### [Work to be completed]
Send back the data below exactly. Drop every picture.

### [Before-and-after page screenshots]
----------

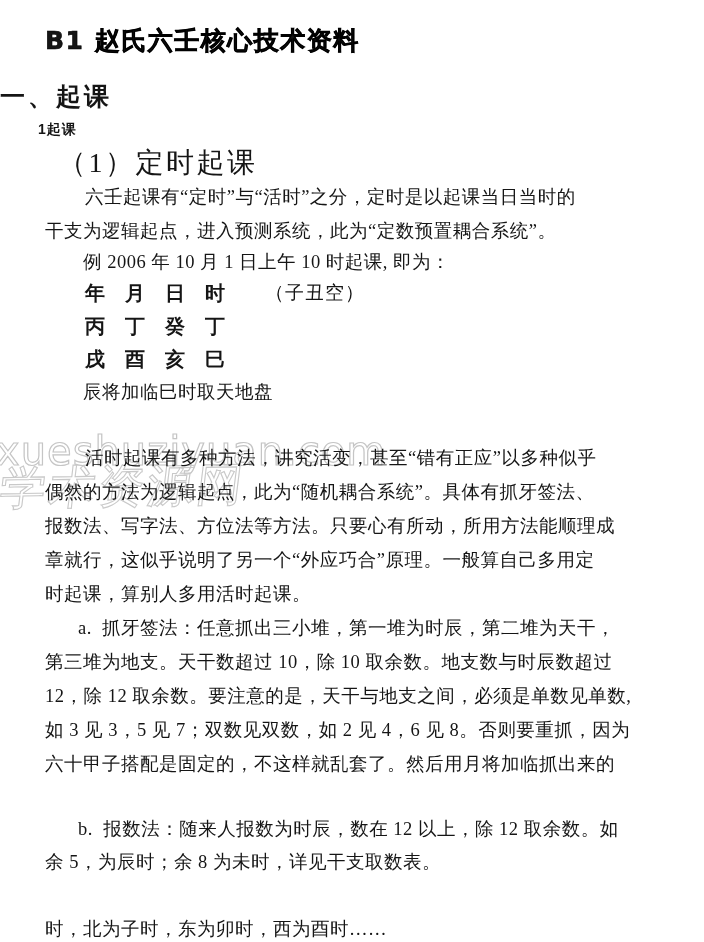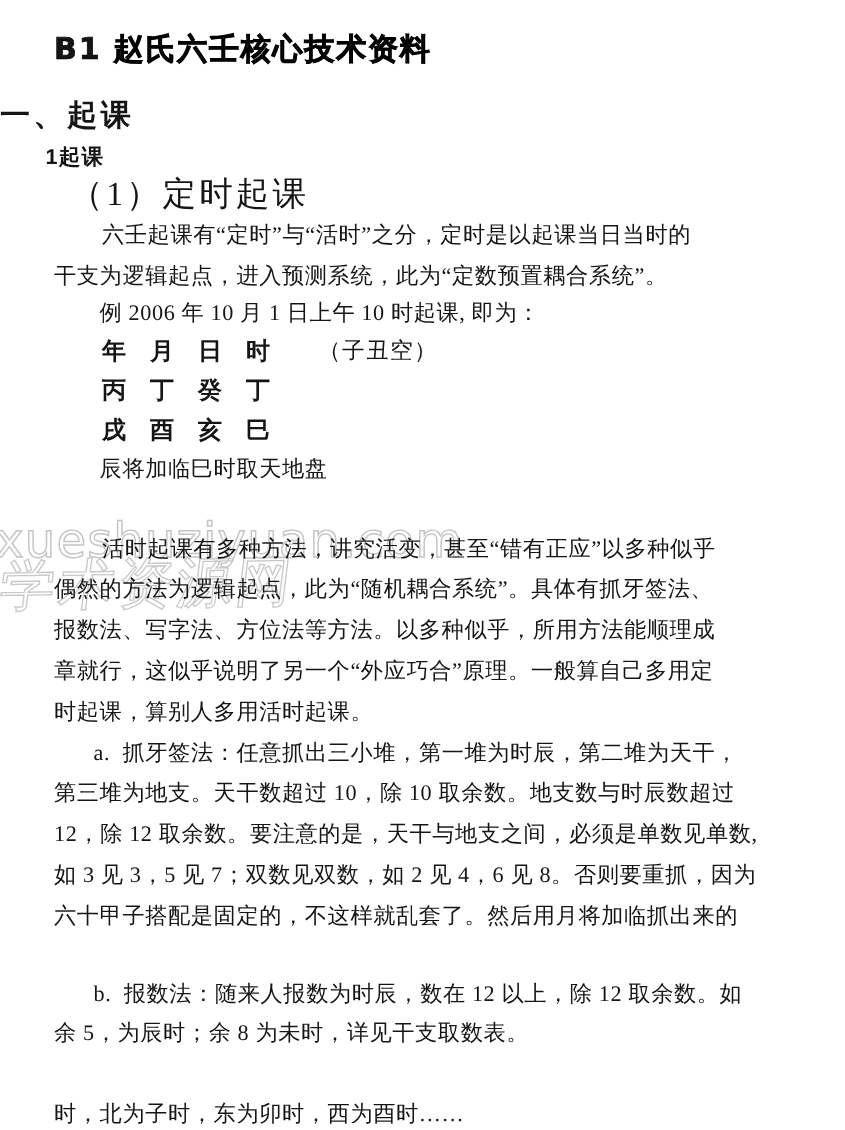--- a/index.html
+++ b/index.html
@@ -33,7 +33,7 @@
   }
   .sub{
     font-family:"Liberation Sans","DejaVu Sans",sans-serif;
-    font-weight:700;font-size:18px;letter-spacing:1px;
+    font-weight:700;font-size:14px;letter-spacing:1px;
   }
   .item{font-size:28px;letter-spacing:2.5px;}
   .trow{

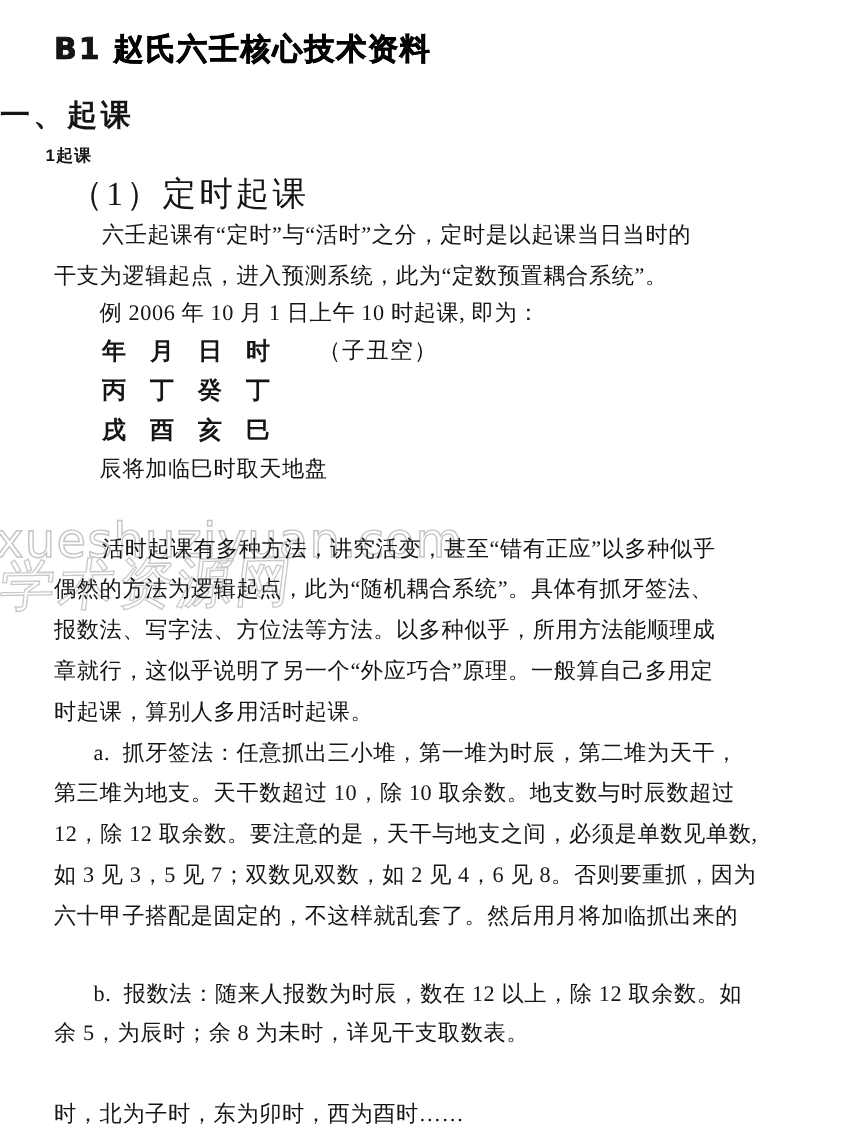--- a/index.html
+++ b/index.html
@@ -102,7 +102,7 @@
 
   <div class="ln x85" style="top:447px">活时起课有多种方法，讲究活变，甚至“错有正应”以多种似乎</div>
   <div class="ln x45" style="top:481px">偶然的方法为逻辑起点，此为“随机耦合系统”。具体有抓牙签法、</div>
-  <div class="ln x45" style="top:515px">报数法、写字法、方位法等方法。以多种似乎，所用方法能顺理成</div>
+  <div class="ln x45" style="top:515px">报数法、写字法、方位法等方法。只要心有所动，所用方法能顺理成</div>
   <div class="ln x45" style="top:549px">章就行，这似乎说明了另一个“外应巧合”原理。一般算自己多用定</div>
   <div class="ln x45" style="top:583px">时起课，算别人多用活时起课。</div>
 

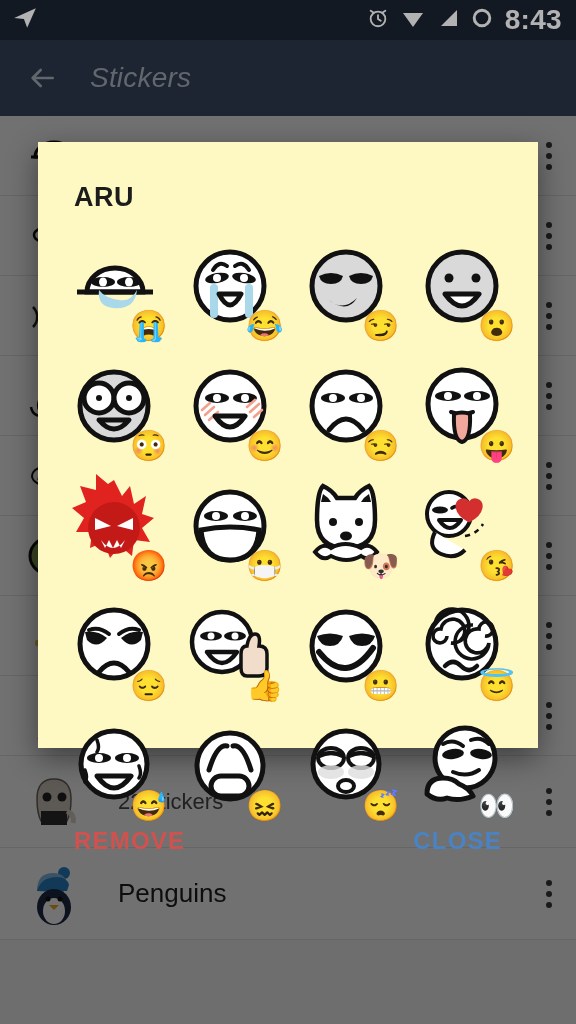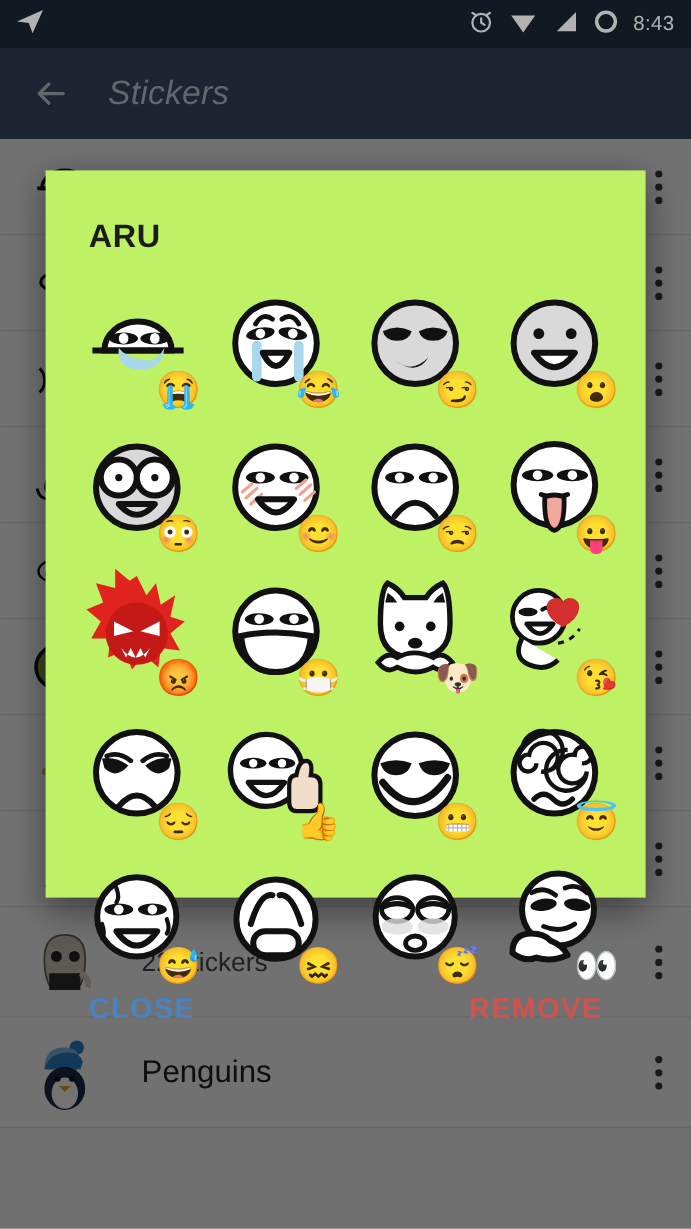--- a/index.html
+++ b/index.html
@@ -19,7 +19,7 @@
   }
   .sb-left{ display:flex; align-items:center; gap:8px; }
   .sb-right{ margin-left:auto; display:flex; align-items:center; gap:12px; }
-  .sb-time{ color:#ffffff; font-size:17px; font-weight:normal; letter-spacing:.3px; }
+  .sb-time{ color:#ffffff; font-size:28px; font-weight:bold; letter-spacing:.3px; }
   .ico{ display:block; }
 
   

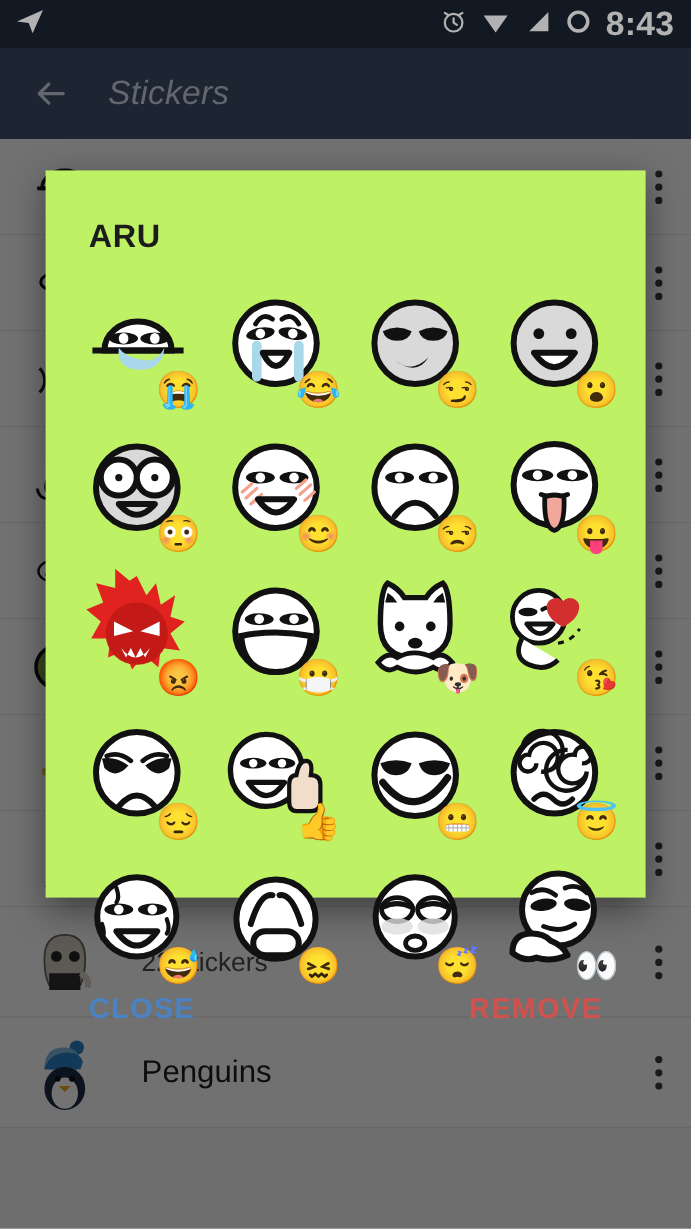--- a/index.html
+++ b/index.html
@@ -53,7 +53,7 @@
   
   .dialog{
     position:absolute; left:38px; top:142px; width:500px; height:606px;
-    background:#bef264; z-index:8;
+    background:#fef9c3; z-index:8;
     box-shadow:0 10px 28px rgba(0,0,0,.45);
     display:flex; flex-direction:column;
   }

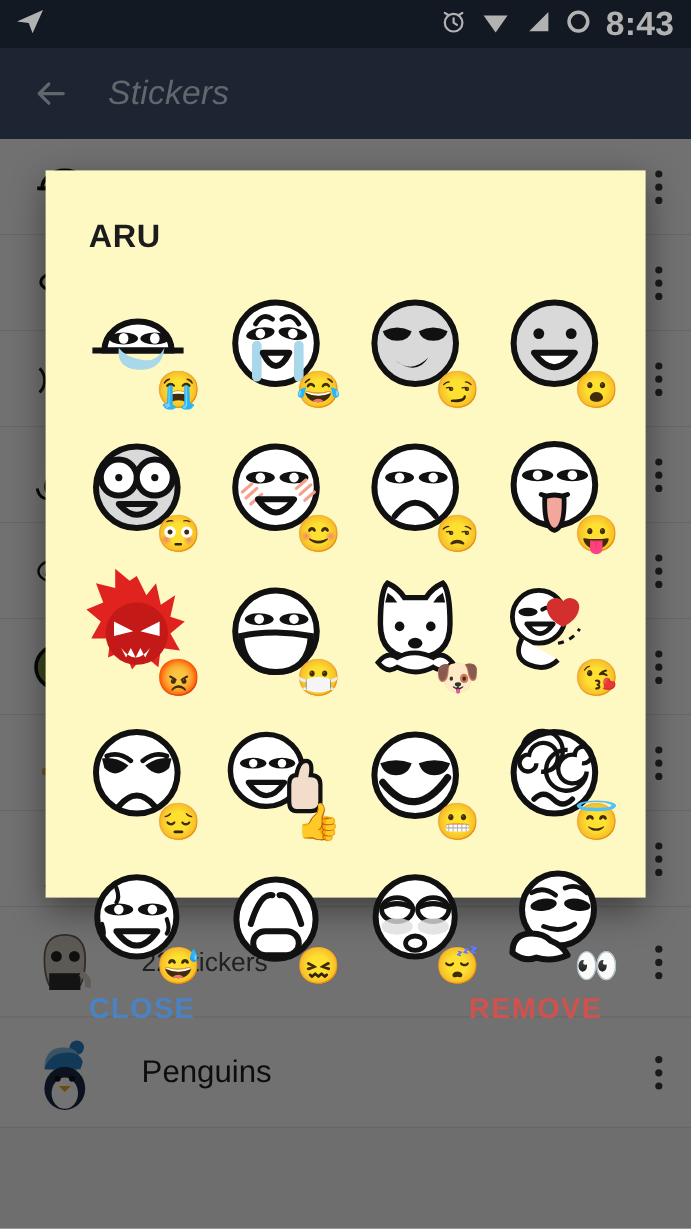--- a/index.html
+++ b/index.html
@@ -614,8 +614,8 @@
     </div>
 
     <div class="actions">
+      <button class="btn btn-remove">REMOVE</button>
       <button class="btn btn-close">CLOSE</button>
-      <button class="btn btn-remove">REMOVE</button>
     </div>
   </div>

----------

### [Solution for this task]
--- a/index.html
+++ b/index.html
@@ -33,7 +33,7 @@
   }
   .sub{
     font-family:"Liberation Sans","DejaVu Sans",sans-serif;
-    font-weight:700;font-size:18px;letter-spacing:1px;
+    font-weight:700;font-size:14px;letter-spacing:1px;
   }
   .item{font-size:28px;letter-spacing:2.5px;}
   .trow{

--- a/index.html
+++ b/index.html
@@ -102,7 +102,7 @@
 
   <div class="ln x85" style="top:447px">活时起课有多种方法，讲究活变，甚至“错有正应”以多种似乎</div>
   <div class="ln x45" style="top:481px">偶然的方法为逻辑起点，此为“随机耦合系统”。具体有抓牙签法、</div>
-  <div class="ln x45" style="top:515px">报数法、写字法、方位法等方法。以多种似乎，所用方法能顺理成</div>
+  <div class="ln x45" style="top:515px">报数法、写字法、方位法等方法。只要心有所动，所用方法能顺理成</div>
   <div class="ln x45" style="top:549px">章就行，这似乎说明了另一个“外应巧合”原理。一般算自己多用定</div>
   <div class="ln x45" style="top:583px">时起课，算别人多用活时起课。</div>
 

--- a/index.html
+++ b/index.html
@@ -19,7 +19,7 @@
   }
   .sb-left{ display:flex; align-items:center; gap:8px; }
   .sb-right{ margin-left:auto; display:flex; align-items:center; gap:12px; }
-  .sb-time{ color:#ffffff; font-size:17px; font-weight:normal; letter-spacing:.3px; }
+  .sb-time{ color:#ffffff; font-size:28px; font-weight:bold; letter-spacing:.3px; }
   .ico{ display:block; }
 
   

--- a/index.html
+++ b/index.html
@@ -53,7 +53,7 @@
   
   .dialog{
     position:absolute; left:38px; top:142px; width:500px; height:606px;
-    background:#bef264; z-index:8;
+    background:#fef9c3; z-index:8;
     box-shadow:0 10px 28px rgba(0,0,0,.45);
     display:flex; flex-direction:column;
   }

--- a/index.html
+++ b/index.html
@@ -614,8 +614,8 @@
     </div>
 
     <div class="actions">
+      <button class="btn btn-remove">REMOVE</button>
       <button class="btn btn-close">CLOSE</button>
-      <button class="btn btn-remove">REMOVE</button>
     </div>
   </div>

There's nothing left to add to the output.